Seems we share a similar past, as I learnt the three wheel art with trials sidecars, and a few bigger versions on my 750s.
Steve G,
Beijing

Intrepid
08-05-2012, 09:00 PM
Sidecars are so much fun, though my days of blating around on a motorcycle powered outfit are well behind me now. I own an old heavyweight bicycle that's setup with a sidecar frame that I might do something with one day, but that's something for later. I want to concentrate on building this trike first.

Intrepid
08-19-2012, 08:09 AM
Well things have got a bit closer, I went out in the car today and collected the arc welder I recently purchased second hand. It's a German made Zinser and it cost me the princely sum of $NZ120.00. The guy selling it brought it with him when he emmigrated from Germany and he is a master tradesman welder and highly skilled as you would imagine. He was a little amazed that a woman had purchased his arc welder, but was very interested when I explained about wanting to build a recumbent trike. After hearing that I was keen on bicycles and tricycles he showed me the three wheeled Dutch freight bike he had in a shed on his property.

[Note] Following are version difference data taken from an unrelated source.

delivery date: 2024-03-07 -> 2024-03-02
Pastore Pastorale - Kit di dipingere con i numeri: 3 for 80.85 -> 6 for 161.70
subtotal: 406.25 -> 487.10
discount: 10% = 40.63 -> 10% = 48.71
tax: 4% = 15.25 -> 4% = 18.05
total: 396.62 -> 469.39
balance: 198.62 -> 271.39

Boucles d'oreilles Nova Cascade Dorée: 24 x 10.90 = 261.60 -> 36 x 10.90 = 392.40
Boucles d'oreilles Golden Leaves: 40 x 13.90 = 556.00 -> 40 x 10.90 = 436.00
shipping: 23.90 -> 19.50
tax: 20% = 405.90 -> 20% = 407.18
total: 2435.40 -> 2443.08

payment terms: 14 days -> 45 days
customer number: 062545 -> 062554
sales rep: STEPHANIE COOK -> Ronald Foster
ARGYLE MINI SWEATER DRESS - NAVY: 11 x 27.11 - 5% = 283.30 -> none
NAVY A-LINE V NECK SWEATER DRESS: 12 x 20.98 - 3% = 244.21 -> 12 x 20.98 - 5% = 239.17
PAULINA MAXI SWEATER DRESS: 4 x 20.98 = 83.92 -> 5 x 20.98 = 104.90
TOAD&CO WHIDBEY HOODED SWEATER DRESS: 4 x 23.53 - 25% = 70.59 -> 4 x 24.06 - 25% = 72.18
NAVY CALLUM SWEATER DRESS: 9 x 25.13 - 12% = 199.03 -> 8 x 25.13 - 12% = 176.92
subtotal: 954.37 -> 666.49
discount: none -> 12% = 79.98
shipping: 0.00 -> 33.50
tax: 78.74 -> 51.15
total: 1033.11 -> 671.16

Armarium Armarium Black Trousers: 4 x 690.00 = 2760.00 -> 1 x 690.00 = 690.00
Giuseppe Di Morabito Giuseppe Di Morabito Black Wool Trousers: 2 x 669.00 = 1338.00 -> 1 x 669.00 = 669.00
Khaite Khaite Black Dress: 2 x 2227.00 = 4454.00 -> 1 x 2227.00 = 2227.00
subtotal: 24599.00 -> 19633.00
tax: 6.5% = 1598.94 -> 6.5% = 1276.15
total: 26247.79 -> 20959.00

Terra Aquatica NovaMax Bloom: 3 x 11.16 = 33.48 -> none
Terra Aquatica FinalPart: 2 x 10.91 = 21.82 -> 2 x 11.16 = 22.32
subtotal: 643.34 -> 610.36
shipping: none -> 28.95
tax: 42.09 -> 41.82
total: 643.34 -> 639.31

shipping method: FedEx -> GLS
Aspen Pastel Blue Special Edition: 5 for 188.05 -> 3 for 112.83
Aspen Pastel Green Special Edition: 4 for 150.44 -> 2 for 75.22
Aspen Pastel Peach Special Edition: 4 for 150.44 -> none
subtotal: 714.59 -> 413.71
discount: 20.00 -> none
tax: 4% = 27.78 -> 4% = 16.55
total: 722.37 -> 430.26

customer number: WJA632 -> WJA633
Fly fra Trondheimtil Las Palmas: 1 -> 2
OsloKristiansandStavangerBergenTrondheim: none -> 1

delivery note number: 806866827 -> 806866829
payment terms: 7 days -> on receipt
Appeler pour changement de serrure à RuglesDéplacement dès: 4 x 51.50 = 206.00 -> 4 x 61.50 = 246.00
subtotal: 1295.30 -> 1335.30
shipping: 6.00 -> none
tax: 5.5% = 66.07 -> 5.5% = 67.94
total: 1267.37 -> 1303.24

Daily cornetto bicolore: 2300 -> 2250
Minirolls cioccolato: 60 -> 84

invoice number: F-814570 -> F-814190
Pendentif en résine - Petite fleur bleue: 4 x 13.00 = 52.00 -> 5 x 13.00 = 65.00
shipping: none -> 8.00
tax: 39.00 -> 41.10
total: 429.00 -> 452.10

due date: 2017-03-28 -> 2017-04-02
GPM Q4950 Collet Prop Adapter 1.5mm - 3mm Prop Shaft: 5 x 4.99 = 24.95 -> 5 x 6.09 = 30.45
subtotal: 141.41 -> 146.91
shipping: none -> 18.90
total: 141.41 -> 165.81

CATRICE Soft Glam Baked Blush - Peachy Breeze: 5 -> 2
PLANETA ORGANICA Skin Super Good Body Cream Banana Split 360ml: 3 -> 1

It was the kind with two wheels in front and a large box body mounted between the front wheels. He had restored it and it was in beautiful condition too.

Apparently he sold the Zinser welder because he had just purchased a very high tech TIG capable induction welder and the Zinser was surplus to requirements. It's an old welder, but in its day it was considered to be one of the best of its kind and most professional welders in Germany used Zinser welders. After loading up the welder in the boot of the car he said to me that if I ever got stuck with a welding problem I couldn't solve I only had to pick up the phone and he would do his best to help. I thought that was really nice of him :)

Ticktock
08-19-2012, 08:22 AM
Thyere are some good people left in nthis world--you only have to find them!